▶ What the task asks
Find the word "subtotal" in the listing; pull out each line holding it.

** Supplied information follows **

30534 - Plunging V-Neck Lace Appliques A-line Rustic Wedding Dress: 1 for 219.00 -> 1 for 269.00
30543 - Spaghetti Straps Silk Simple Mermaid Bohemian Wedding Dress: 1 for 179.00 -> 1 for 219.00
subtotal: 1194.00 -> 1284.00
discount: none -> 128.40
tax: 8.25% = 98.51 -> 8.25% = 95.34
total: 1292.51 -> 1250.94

** End of Supplied information **
** Supplied information follows **

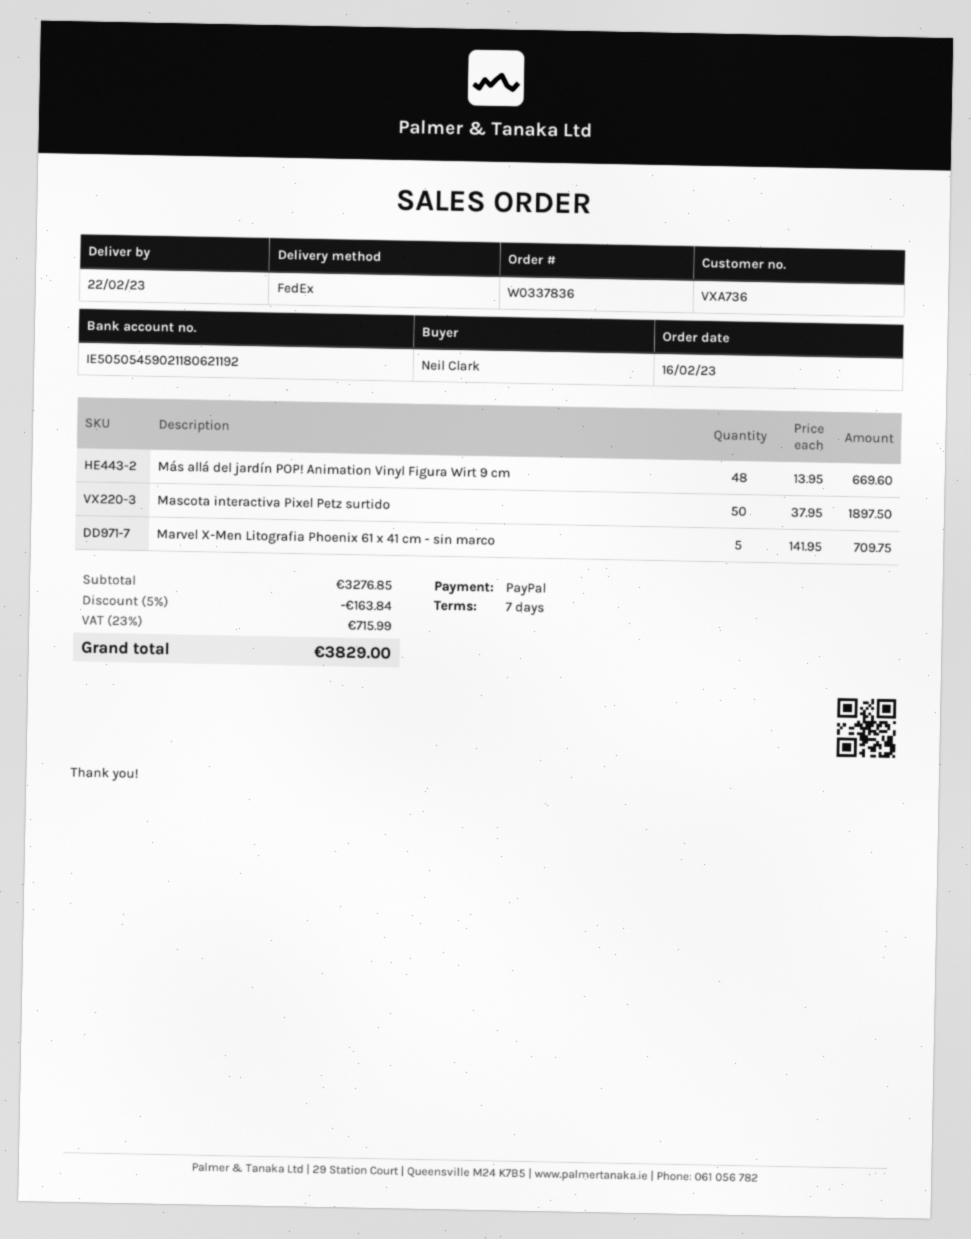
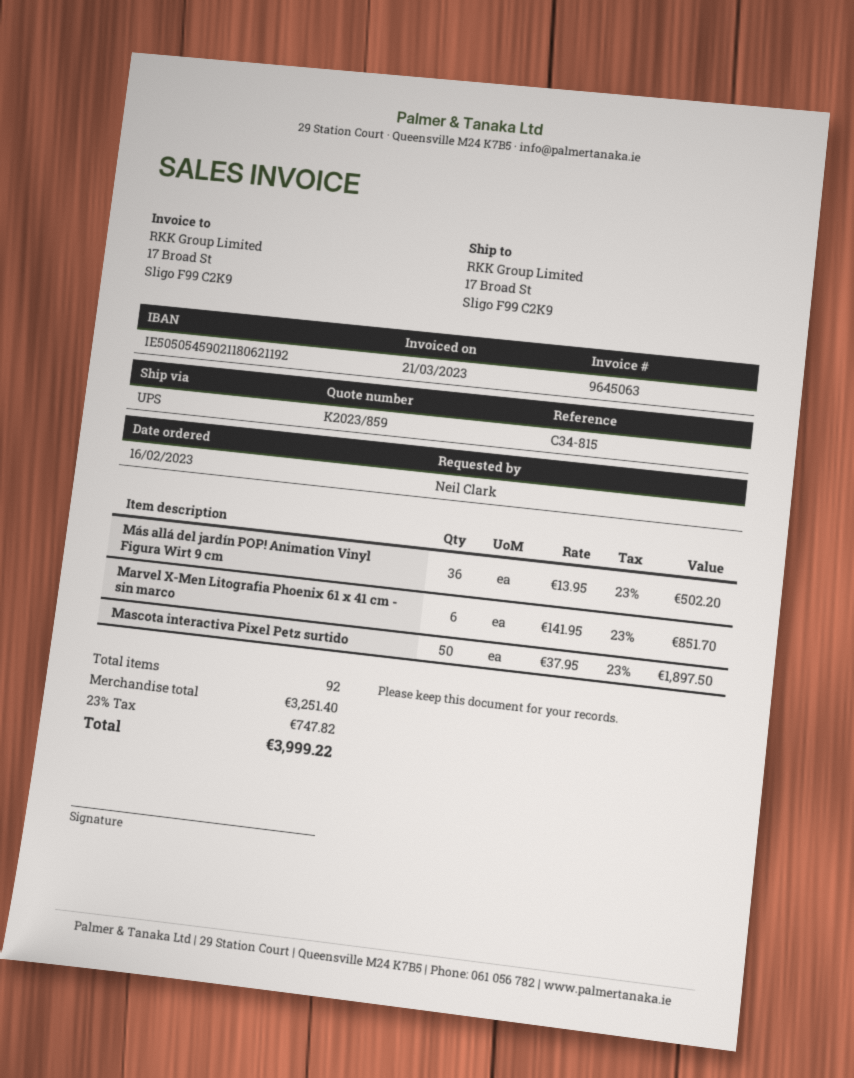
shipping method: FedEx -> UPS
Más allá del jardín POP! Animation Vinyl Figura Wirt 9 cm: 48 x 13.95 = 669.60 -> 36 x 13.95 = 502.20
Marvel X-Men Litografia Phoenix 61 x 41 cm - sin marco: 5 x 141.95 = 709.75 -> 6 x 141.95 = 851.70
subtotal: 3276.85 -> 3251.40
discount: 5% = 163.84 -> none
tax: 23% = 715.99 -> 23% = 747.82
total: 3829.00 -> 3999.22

** End of Supplied information **
** Supplied information follows **

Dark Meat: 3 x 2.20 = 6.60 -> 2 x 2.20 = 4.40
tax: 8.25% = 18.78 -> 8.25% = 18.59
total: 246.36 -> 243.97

** End of Supplied information **

▶ Completed exercise
subtotal: 1194.00 -> 1284.00
subtotal: 3276.85 -> 3251.40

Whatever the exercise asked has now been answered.